So I suspect that your problem is a network related issue of some sort.
A very typical problem is that network switches close down TCP conversations that the switches think have failed / timed-out / gone-idle, so the typical solution is to implement longer TCP keep alives.
It was never clear to me why the v8.1.1 / v3.1.1 pair of NBU setup 2 was not affected, but I think that was either down to src-mac/dst-mac bonding algo, or more likely was different routing meant that the newer NetBackup environment traffic was routed via one / two of the WAN links that did not have the faulty network switch port.
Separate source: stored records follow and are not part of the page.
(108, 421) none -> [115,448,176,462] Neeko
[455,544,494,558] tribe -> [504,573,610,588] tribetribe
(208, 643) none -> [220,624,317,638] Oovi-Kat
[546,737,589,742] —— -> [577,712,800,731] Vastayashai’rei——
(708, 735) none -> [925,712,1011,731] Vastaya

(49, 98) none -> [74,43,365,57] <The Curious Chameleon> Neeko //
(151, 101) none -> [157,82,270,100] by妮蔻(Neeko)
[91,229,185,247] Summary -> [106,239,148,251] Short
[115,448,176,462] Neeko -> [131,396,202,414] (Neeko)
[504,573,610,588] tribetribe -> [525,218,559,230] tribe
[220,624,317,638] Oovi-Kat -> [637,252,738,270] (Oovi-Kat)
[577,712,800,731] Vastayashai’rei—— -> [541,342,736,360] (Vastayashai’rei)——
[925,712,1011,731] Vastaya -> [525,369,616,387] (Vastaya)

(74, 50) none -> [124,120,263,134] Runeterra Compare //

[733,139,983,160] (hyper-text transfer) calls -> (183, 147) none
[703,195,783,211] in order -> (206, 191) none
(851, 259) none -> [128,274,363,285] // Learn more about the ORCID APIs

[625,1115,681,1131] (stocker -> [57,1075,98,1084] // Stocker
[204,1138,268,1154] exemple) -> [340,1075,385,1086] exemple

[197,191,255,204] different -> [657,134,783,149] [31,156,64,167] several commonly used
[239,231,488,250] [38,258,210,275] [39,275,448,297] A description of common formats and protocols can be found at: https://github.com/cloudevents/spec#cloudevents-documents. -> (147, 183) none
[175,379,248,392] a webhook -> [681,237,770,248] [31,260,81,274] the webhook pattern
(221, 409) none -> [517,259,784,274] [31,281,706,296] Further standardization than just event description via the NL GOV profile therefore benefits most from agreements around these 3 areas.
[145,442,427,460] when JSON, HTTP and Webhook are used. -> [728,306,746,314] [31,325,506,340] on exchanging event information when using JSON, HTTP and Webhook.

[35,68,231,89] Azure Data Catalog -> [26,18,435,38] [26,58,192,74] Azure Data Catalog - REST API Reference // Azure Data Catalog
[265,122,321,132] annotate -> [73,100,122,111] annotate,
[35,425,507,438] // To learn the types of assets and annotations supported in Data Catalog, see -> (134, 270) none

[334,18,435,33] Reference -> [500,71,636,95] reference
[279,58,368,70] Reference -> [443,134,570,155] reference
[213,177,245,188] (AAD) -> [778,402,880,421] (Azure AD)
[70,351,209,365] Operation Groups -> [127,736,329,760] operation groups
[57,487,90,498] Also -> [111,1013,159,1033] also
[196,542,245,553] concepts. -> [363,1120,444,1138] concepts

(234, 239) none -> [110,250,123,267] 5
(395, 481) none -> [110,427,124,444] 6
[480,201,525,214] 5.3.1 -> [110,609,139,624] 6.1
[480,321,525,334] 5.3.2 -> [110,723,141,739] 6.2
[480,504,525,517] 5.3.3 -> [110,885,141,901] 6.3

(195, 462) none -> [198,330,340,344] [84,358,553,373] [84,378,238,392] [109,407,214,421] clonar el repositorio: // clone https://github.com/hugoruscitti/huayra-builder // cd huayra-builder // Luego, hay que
@CadenL makes a very good point... which I will attempt briefly to expand upon... in my travels I've seen weird behaviour on networks when even tunnelling affects MTU by say 20 bytes. Anyway, not all jumbo devices (and that means A and B end - i.e. TCP stacks on servers (V or P) and TCP stacks in actual physical network switches) support the same max size... e.g. some switches allow / support 9500 byte jumbo frames, whereas some only allow / suppory say 9100 byte jumbo frames... and so... if all points / sides / ends are not configured with the "correct size" (which does not necessarily mean the "same size" when tunnelling or encapsulated) - did you get that ? "same size" does not neccessarily imply "correct size"... well, if all is not of "correct size" along all hops... then, well... expect bad transfers = expect bad backups.